Les déportés au Kommando

En fin de journée, quels sont donc ces bruits qui vont en s'amplifiant ? Pourquoi la population doit-elle rester cloîtrée dans les maisons, et que fait là cette armée de soldats motards qui bouclent les rues ? Renseignements pris, il s'agit, devant l'avance des armées américaines, du repli du camp de déportés de Dachau, situé à une soixantaine de kilomètres du village.

Voici les voitures militaires, les motards des sections spéciales et le troupeau des déportés. Et la population, derrière les fenêtres, peut voir s'écouler toute la misère du monde et la bestialité des S.S. qui la mène. A coups de crosse, de pieds, d'injures, ils font avancer ces malheureux vêtus de rayures sinistres. Ils sont maigres, blêmes, et peuvent à peine se tenir debout. Alors on va vite : la barrière sur rue est arrachée et la horde s'engouffre dans la cour de la ferme du Kommando. Les déportés sont alignés, comptés, battus, puis finalement parqués dans les deux granges de la ferme.

Bouleversés, le personnel de la ferme et Roger portent malgré tout un chaudron de pommes de terre cuites vers les granges. Le chaudron renverse une partie de son contenu sur le fumier ; aussitôt la horde des miséreux bondit et se rue sur cette manne imprévue. Jurons et cris des gardiens, qui tapent sur la meute jusqu'à la dernière patate ramassée.

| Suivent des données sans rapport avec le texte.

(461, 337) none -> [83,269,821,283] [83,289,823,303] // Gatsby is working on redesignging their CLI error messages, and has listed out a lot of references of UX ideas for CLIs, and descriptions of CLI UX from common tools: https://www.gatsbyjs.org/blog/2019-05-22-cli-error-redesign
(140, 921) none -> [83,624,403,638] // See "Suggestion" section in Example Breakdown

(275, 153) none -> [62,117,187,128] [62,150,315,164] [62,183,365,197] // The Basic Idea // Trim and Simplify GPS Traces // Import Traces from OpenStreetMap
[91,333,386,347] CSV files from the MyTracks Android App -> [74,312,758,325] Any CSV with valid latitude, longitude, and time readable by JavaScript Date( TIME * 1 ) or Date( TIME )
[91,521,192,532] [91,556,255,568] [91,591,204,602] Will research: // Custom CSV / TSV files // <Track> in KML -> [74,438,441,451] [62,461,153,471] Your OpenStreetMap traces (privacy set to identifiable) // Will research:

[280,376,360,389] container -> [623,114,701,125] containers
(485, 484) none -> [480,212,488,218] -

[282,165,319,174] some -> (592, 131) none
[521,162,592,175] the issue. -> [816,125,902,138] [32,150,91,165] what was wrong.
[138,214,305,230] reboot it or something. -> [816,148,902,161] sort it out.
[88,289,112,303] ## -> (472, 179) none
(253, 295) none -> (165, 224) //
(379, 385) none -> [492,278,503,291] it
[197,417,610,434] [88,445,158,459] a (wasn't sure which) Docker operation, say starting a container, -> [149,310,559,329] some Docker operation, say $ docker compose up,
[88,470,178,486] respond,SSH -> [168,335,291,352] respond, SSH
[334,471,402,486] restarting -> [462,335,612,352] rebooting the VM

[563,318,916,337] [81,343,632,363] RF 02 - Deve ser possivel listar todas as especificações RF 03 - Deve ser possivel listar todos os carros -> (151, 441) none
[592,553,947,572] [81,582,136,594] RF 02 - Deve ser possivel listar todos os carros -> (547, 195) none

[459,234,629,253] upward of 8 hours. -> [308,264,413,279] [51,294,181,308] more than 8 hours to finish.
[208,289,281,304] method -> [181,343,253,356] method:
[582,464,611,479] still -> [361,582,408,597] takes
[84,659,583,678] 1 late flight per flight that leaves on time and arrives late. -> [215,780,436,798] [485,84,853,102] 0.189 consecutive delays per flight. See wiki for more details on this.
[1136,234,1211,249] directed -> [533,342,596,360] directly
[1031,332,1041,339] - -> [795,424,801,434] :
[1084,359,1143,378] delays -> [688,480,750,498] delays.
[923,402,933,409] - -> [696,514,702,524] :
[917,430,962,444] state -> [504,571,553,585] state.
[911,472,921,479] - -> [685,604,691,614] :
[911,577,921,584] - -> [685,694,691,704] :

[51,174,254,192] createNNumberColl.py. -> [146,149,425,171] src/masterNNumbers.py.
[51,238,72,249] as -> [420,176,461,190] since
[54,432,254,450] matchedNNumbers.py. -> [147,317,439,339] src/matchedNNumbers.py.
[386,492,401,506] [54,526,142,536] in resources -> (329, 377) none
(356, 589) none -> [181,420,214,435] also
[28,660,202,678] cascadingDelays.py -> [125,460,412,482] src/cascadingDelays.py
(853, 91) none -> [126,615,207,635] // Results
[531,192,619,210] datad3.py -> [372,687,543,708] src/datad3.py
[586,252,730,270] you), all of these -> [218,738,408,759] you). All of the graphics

C'est le silence de la nuit, troublé seulement par le pas cadencé des gardiens devant les granges. Au matin, il manquait quelques déportés, dissimulés dans le foin. Baïonnette au canon, les S.S. fouillent et s'acharnent. Quelques malheureux sortent spontanément, d'autres ensanglantés, mais tous sous une pluie de coups. L'horreur, l'horreur dans sa plénitude.

Une page de la captivité qui laissera une blessure à Roger. Jamais il ne pourra l'oublier, ni l'évoquer sans ressentir une émotion de tristesse et de dégoût qui lui monte à la gorge et serre sa voix.

Deux semaines avant leur propre libération, les prisonniers du Kommando 1627 croisent la colonne des déportés de Dachau. Un chapitre que Treize qu'ils étaient ne pouvait pas taire.